Considered as one of the planet’s most successful financial hubs, the city is, or perhaps was, a prime destination for the brightest and best in the sector, but the ongoing protests are increasingly demonstrating that its days as a stable environment for business may well be over. Protestors are getting new ideas, with one group calling on every citizen to withdraw HK$10,000 from ATMs, a plan designed to cause a run on Hong Kong’s banking system. The result is unclear, but a good few ATMs ran out of cash.
For a while now, Hong Kong has been pushed as a gateway for China’s mega-wealthy investors, but the length of this protest and the lack of signs of its fading are causing financiers to consider the unthinkable – that the city’s world financial prominence is becoming marginalised. International banks are on temporary closure along with luxury brand hotels, and Disney has warned its investors the ongoing protests are having an effect. Everyone’s biggest fear is capital withdrawal, along with a Chinese mainland takeover as its spur.

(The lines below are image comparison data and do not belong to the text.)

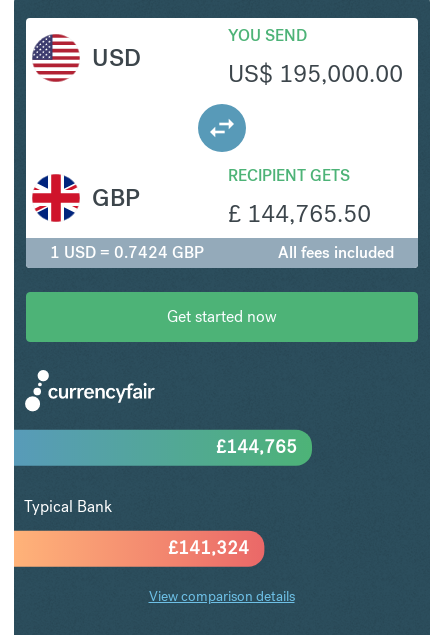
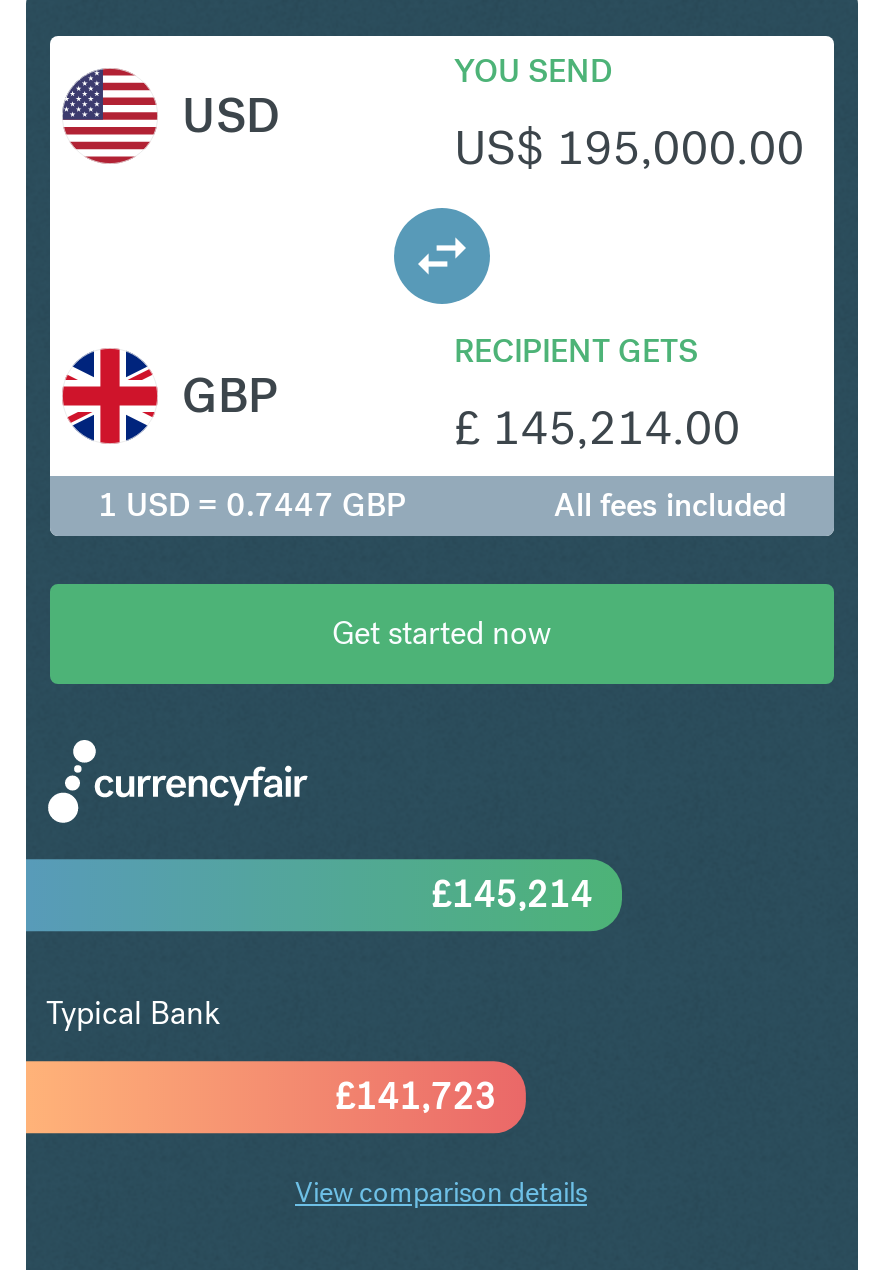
- £ 144,765.50
+ £ 145,214.00

- 1 USD = 0.7424 GBP
+ 1 USD = 0.7447 GBP

- £144,765
+ £145,214

- £141,324
+ £141,723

Foreign multinationals are urging Beijing to preserve Hong Kong’s unique status as the gateway to China for major foreign companies, stressing their withdrawal will hurt China in the long run, but some experts now believe the city’s importance to the mainland is diminishing as Shenzhen and Shanghai continue their rise to prominence. As for Hong Kong’s privileged expat financial community and its luxury-loving lifestyle, there may be a comparison to be made with the last days of the Indian Raj some 72 years ago.